*** Begin section ***
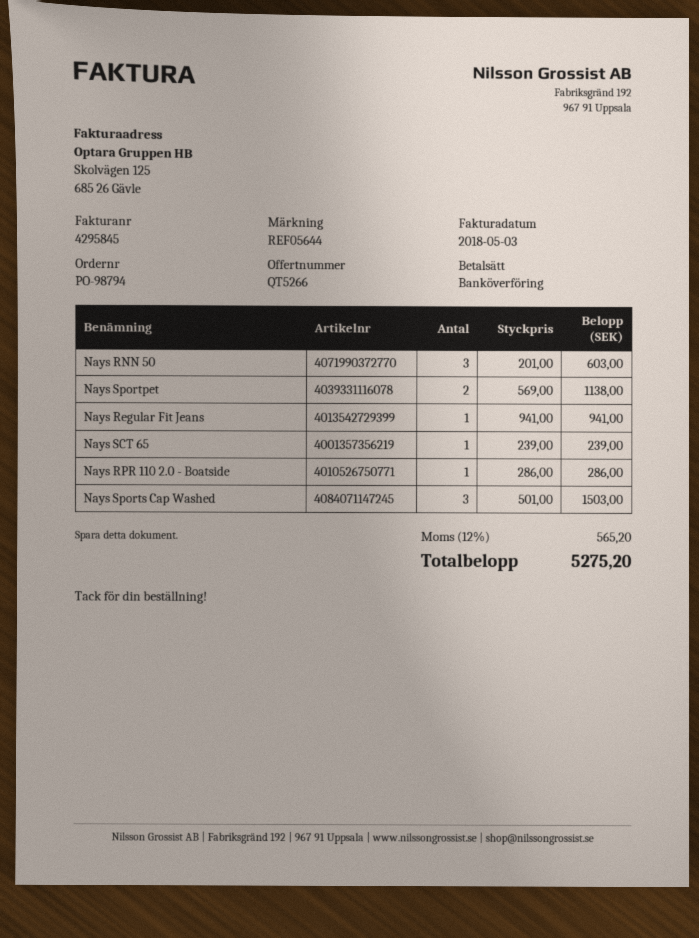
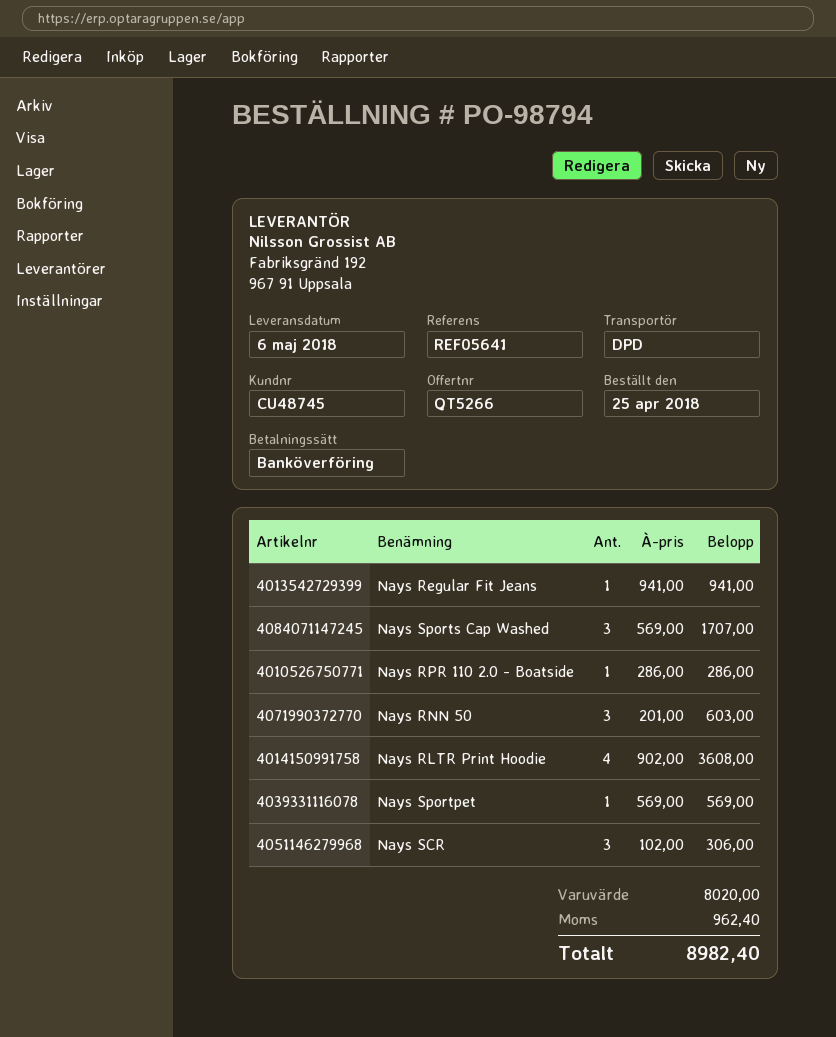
reference: REF05644 -> REF05641
Nays Sportpet: 2 x 569.00 = 1138.00 -> 1 x 569.00 = 569.00
Nays SCT 65: 1 x 239.00 = 239.00 -> none
Nays Sports Cap Washed: 3 x 501.00 = 1503.00 -> 3 x 569.00 = 1707.00
Nays RLTR Print Hoodie: none -> 4 x 902.00 = 3608.00
Nays SCR: none -> 3 x 102.00 = 306.00
tax: 565.20 -> 962.40
total: 5275.20 -> 8982.40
*** End section ***
▶ [Instructions for the task]: Your task is to reproduce exactly the lines that begin at the line containing "Nays Sports Cap" and end at the final line of the data above.

▶ [Answer to this exercise]:
Nays Sports Cap Washed: 3 x 501.00 = 1503.00 -> 3 x 569.00 = 1707.00
Nays RLTR Print Hoodie: none -> 4 x 902.00 = 3608.00
Nays SCR: none -> 3 x 102.00 = 306.00
tax: 565.20 -> 962.40
total: 5275.20 -> 8982.40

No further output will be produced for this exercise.